* ABOUT THIS TASK: Line count for the string "choice": give the number of lines in the data below that contain it, and nothing more.

START SUPPLIED RECORDS

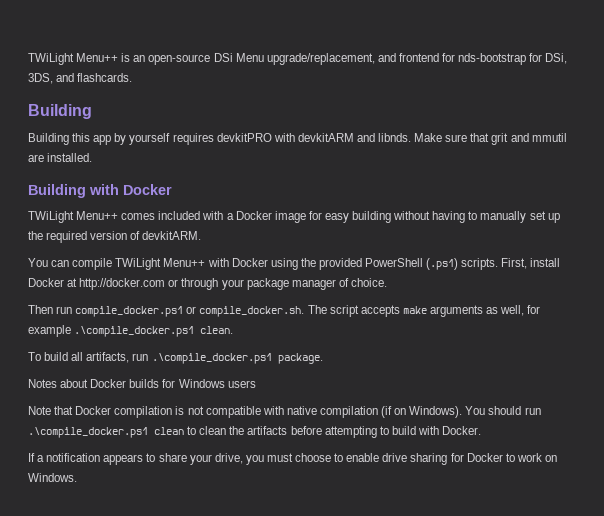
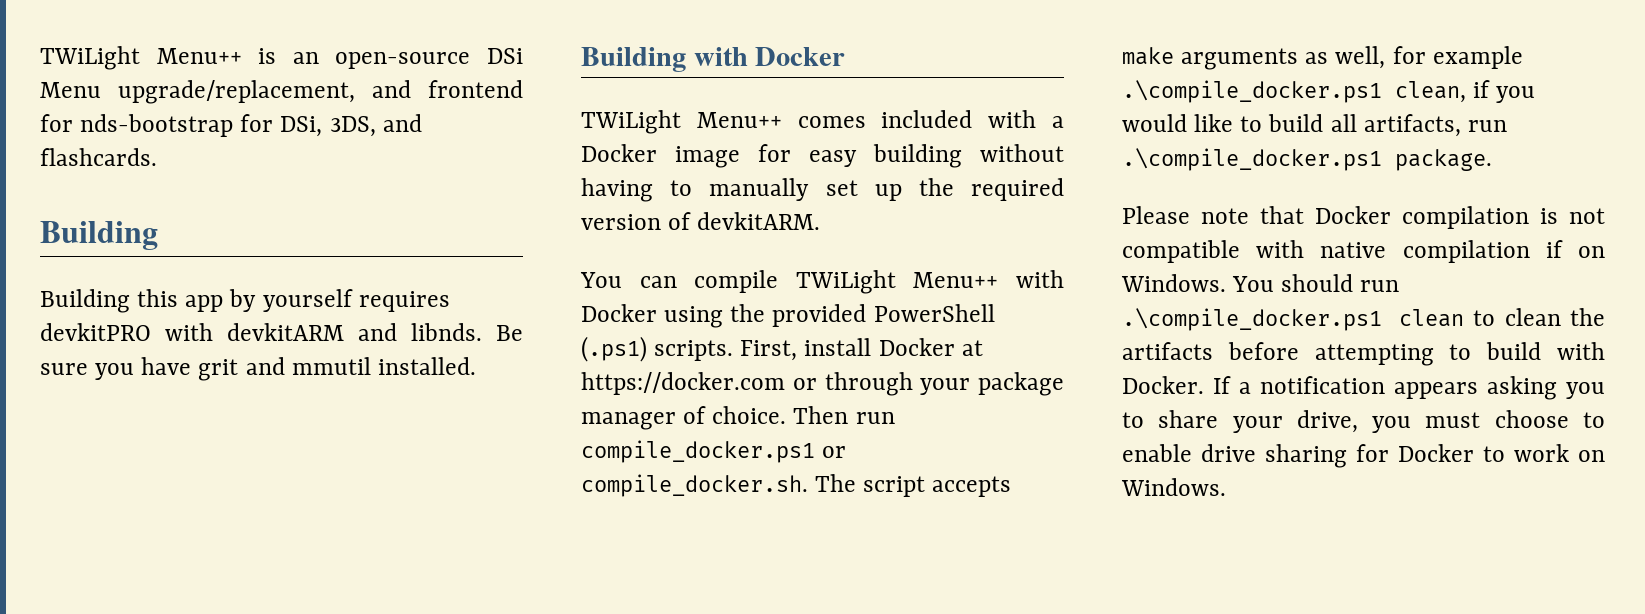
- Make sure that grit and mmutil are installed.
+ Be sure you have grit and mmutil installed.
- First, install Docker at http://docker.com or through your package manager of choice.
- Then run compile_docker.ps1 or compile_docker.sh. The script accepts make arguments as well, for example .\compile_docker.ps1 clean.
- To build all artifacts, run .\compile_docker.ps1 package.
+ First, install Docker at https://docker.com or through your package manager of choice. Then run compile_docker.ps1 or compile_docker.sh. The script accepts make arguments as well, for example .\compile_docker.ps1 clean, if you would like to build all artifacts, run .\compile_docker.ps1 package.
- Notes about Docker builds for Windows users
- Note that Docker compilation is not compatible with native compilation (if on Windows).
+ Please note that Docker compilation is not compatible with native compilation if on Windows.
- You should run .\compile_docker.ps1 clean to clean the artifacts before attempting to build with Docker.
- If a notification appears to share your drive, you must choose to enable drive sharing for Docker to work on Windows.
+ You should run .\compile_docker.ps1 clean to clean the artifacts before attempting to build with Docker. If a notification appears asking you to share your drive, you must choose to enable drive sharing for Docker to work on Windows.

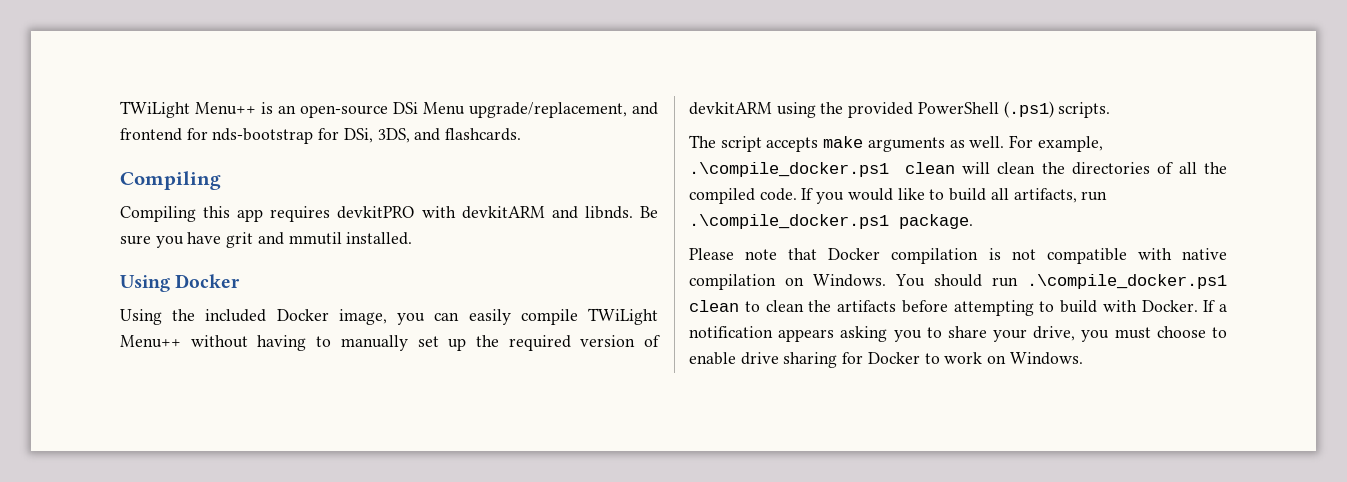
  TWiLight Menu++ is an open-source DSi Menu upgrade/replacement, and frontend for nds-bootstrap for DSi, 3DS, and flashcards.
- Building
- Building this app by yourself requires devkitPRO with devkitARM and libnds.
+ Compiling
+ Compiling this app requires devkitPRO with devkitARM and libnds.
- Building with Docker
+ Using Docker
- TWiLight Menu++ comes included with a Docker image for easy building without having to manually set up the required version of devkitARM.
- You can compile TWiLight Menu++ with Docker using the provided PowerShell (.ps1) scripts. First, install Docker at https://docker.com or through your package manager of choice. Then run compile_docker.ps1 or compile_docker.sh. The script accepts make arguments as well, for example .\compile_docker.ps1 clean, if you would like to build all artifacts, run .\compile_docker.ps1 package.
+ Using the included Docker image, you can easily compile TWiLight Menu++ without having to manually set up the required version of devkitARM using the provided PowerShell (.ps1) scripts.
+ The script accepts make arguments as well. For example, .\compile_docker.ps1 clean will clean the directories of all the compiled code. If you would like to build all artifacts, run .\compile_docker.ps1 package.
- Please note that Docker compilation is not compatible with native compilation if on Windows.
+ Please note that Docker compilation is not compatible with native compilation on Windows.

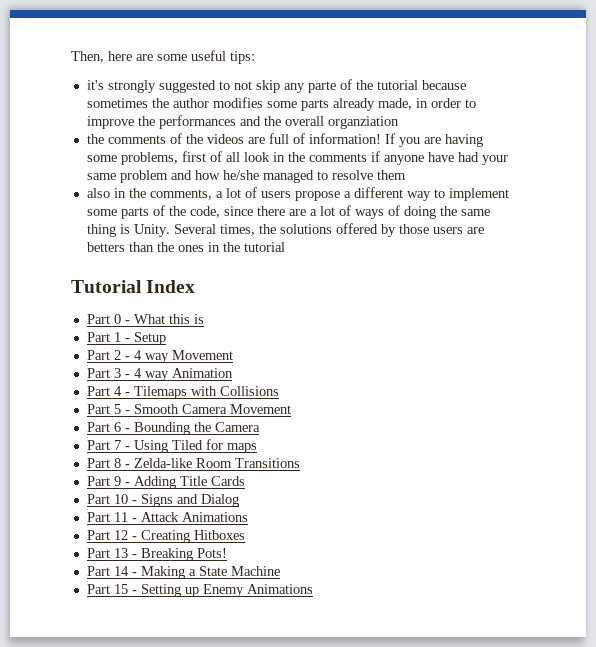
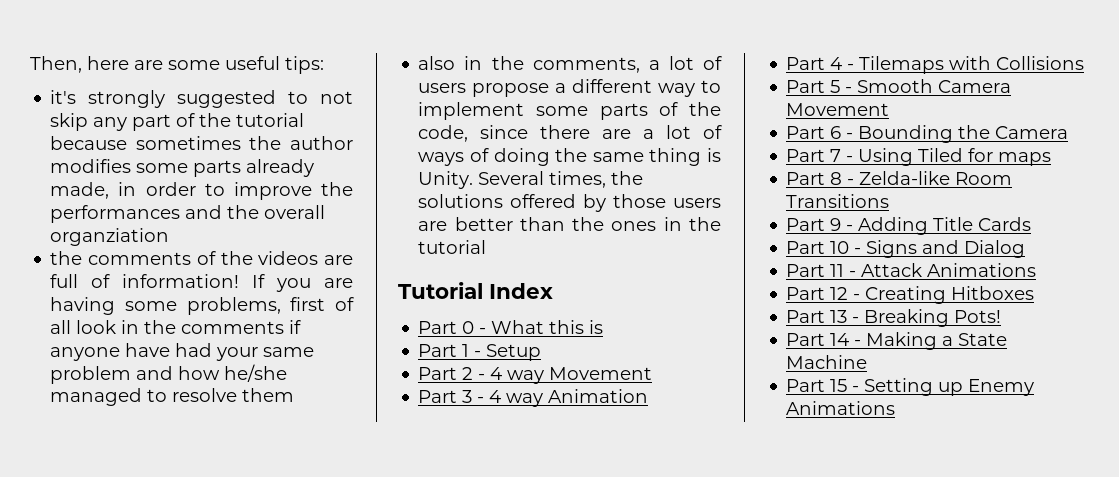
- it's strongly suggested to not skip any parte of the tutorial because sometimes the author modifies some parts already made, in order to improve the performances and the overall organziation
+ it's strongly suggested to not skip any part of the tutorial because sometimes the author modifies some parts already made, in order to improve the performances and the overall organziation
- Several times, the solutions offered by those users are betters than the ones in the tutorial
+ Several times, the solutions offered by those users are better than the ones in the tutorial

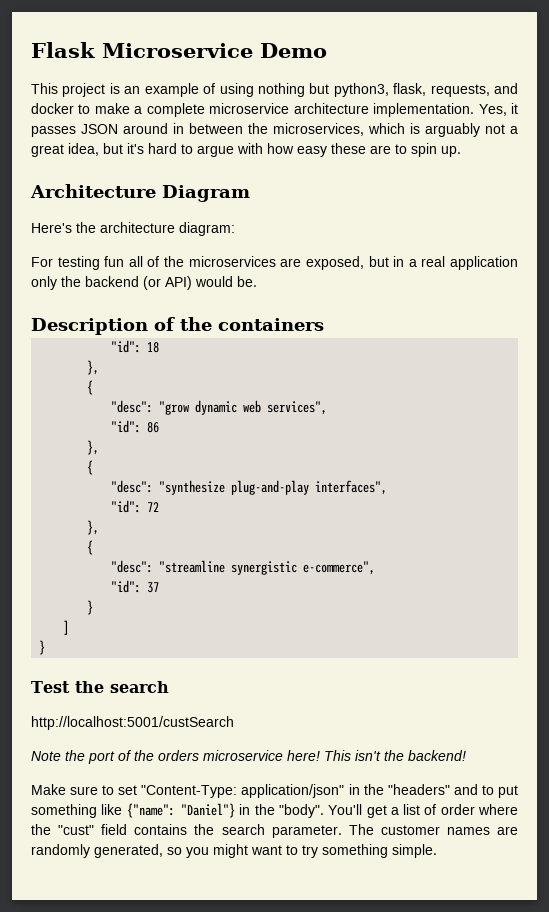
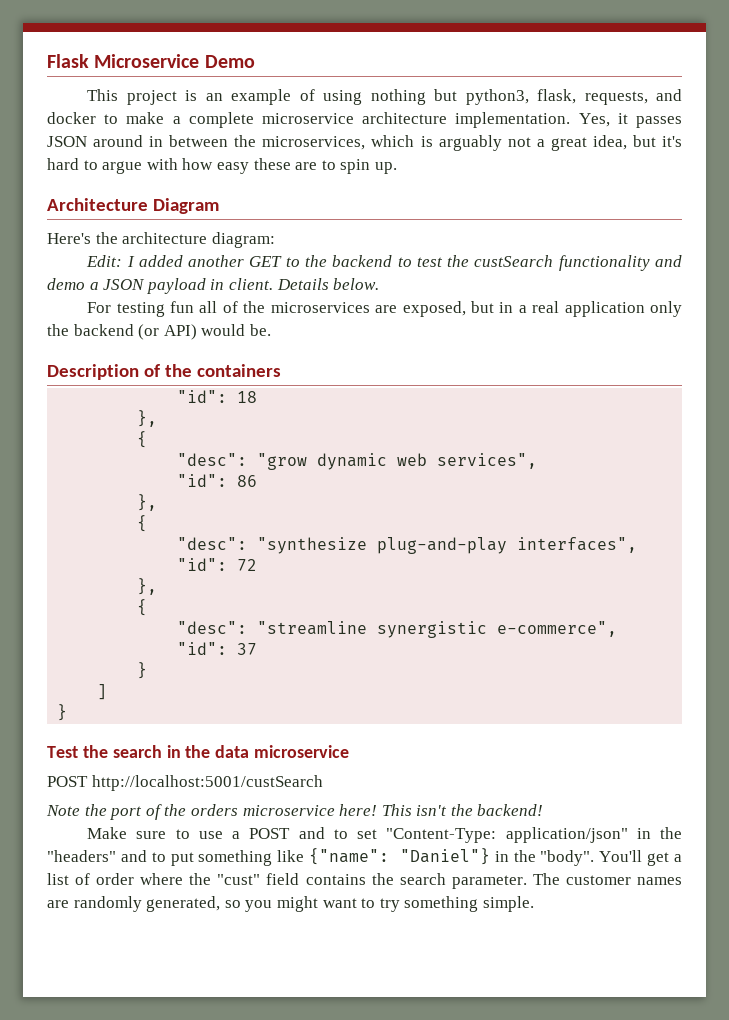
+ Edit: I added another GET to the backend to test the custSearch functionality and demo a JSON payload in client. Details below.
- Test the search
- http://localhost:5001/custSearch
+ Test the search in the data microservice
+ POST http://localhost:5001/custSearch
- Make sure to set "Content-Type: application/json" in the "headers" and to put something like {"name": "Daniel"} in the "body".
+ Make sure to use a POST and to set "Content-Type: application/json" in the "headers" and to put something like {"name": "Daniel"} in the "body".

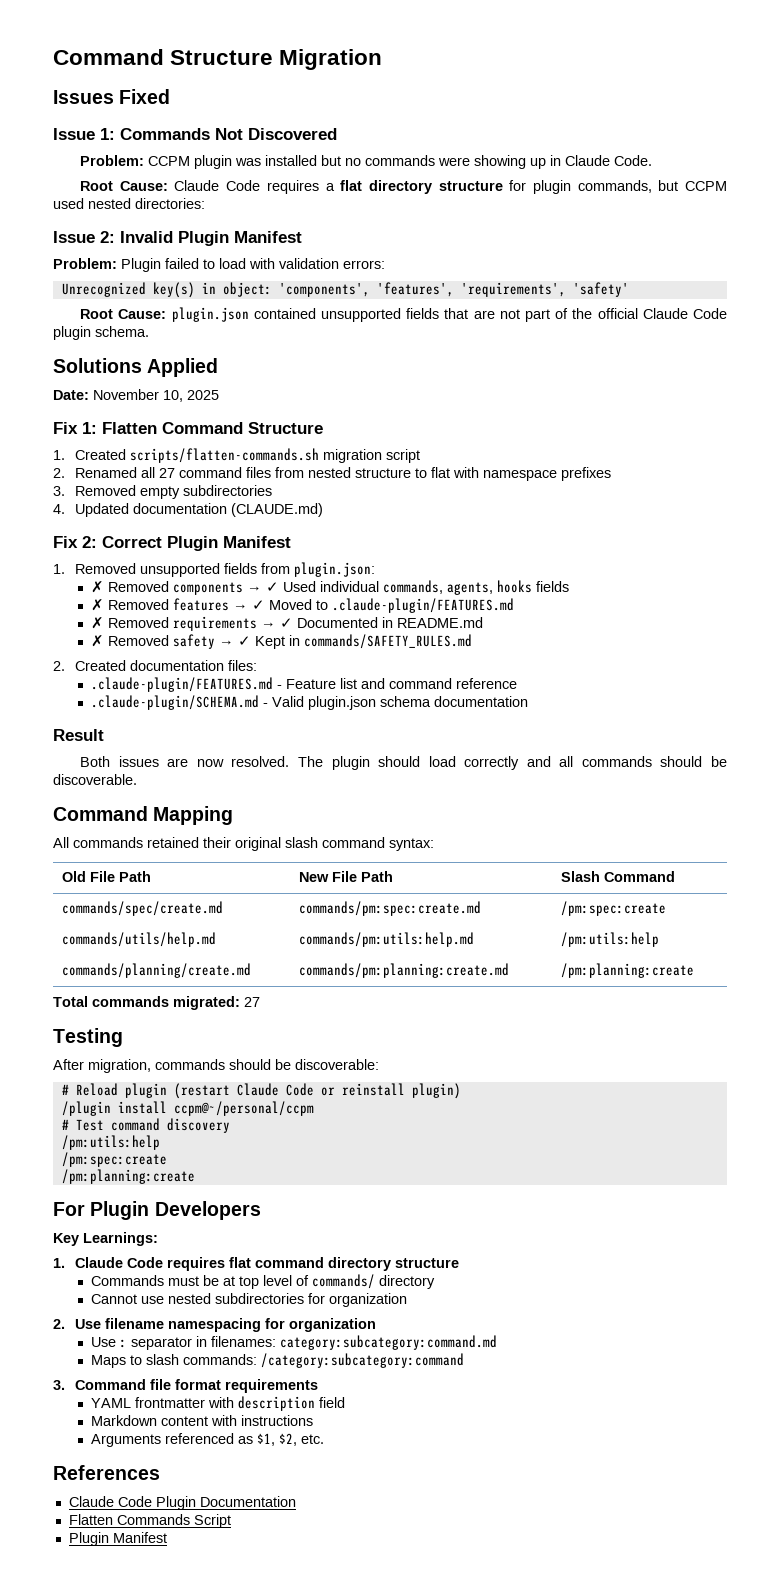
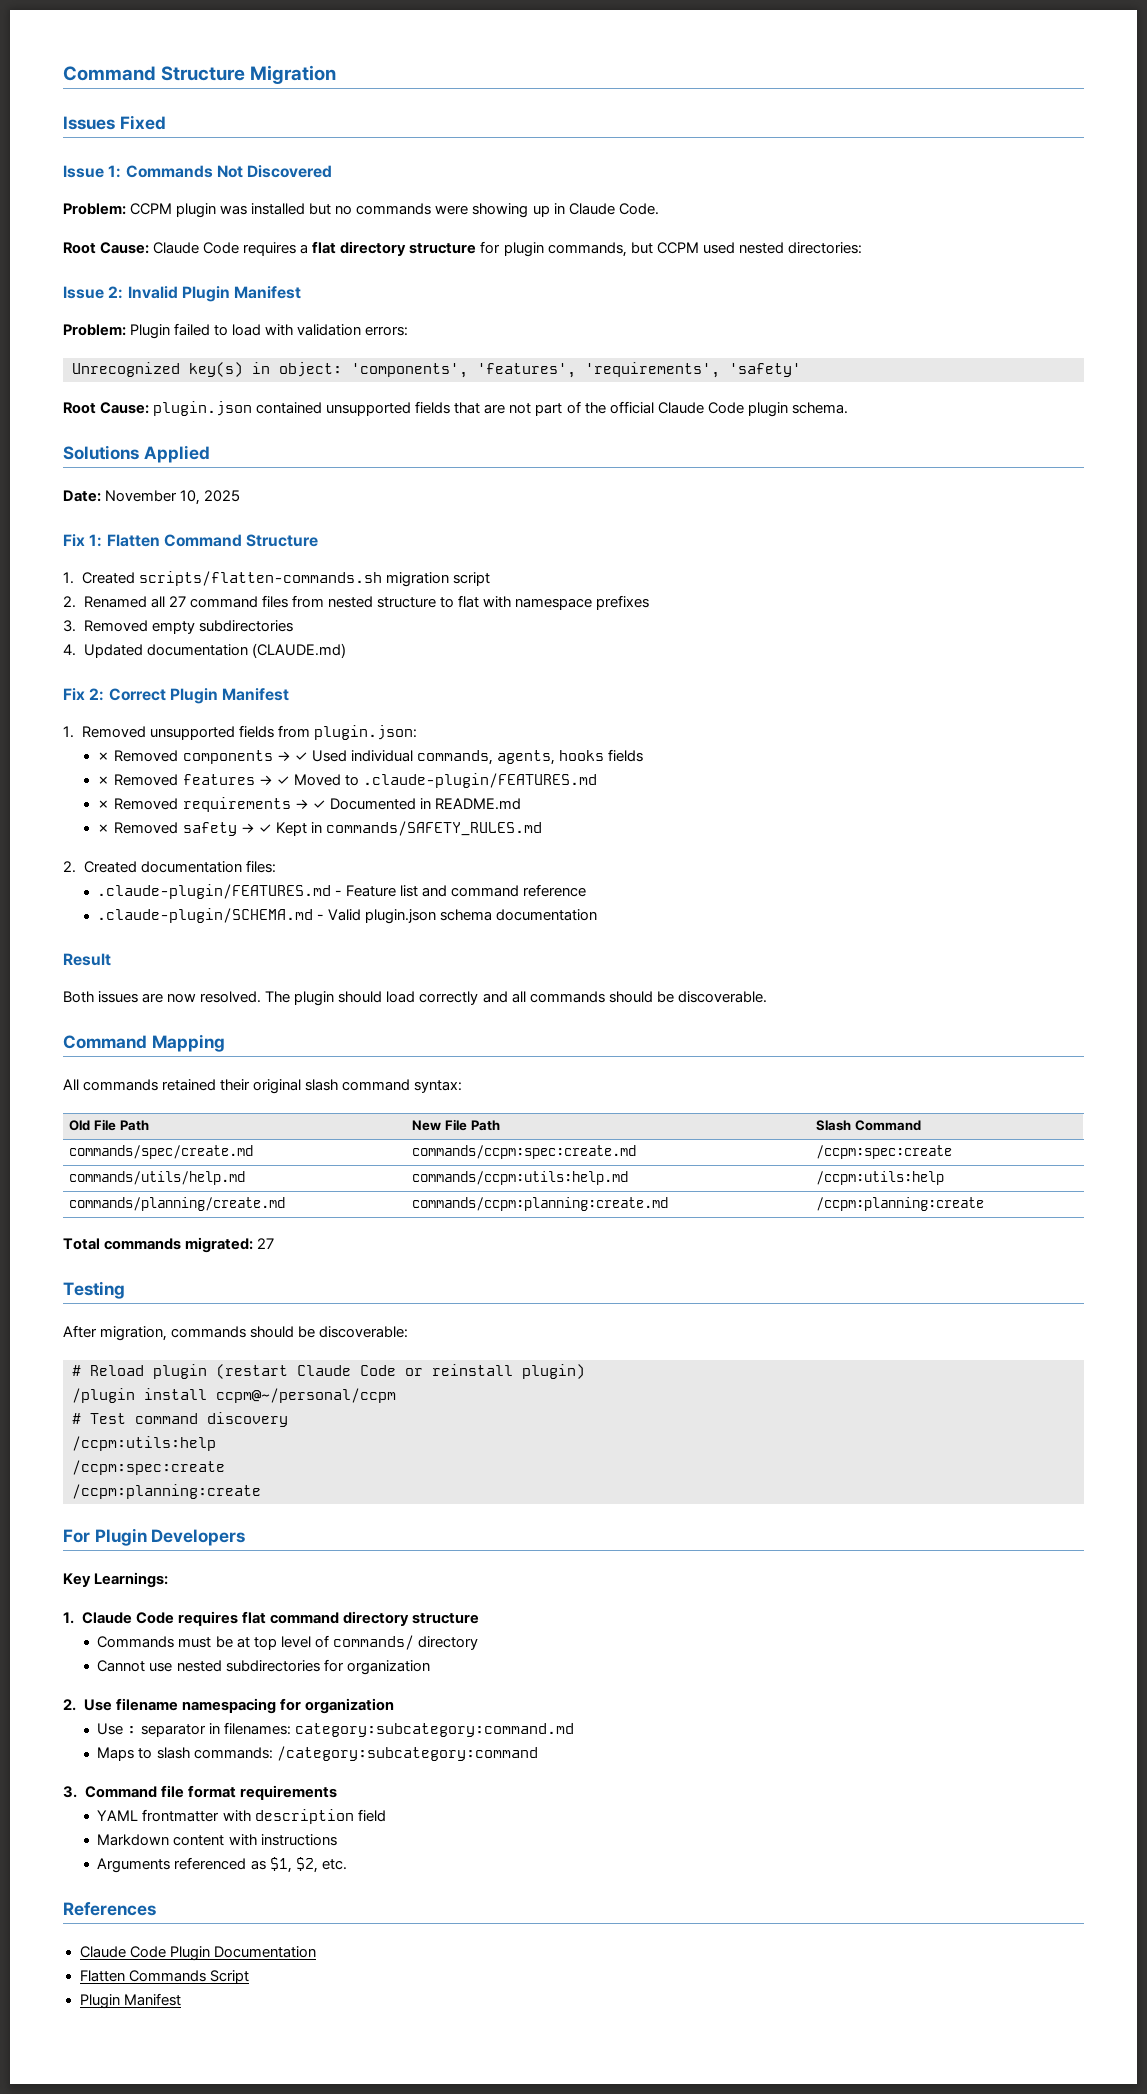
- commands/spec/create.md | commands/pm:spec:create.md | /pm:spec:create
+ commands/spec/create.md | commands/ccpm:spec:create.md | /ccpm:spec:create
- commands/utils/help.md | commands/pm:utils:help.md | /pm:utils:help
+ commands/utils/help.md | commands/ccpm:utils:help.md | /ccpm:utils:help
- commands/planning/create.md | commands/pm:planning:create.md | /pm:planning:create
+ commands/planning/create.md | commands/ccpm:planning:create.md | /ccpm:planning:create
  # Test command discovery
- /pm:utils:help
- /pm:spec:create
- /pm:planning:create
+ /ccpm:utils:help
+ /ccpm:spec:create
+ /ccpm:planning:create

END SUPPLIED RECORDS

* SOLUTION: 3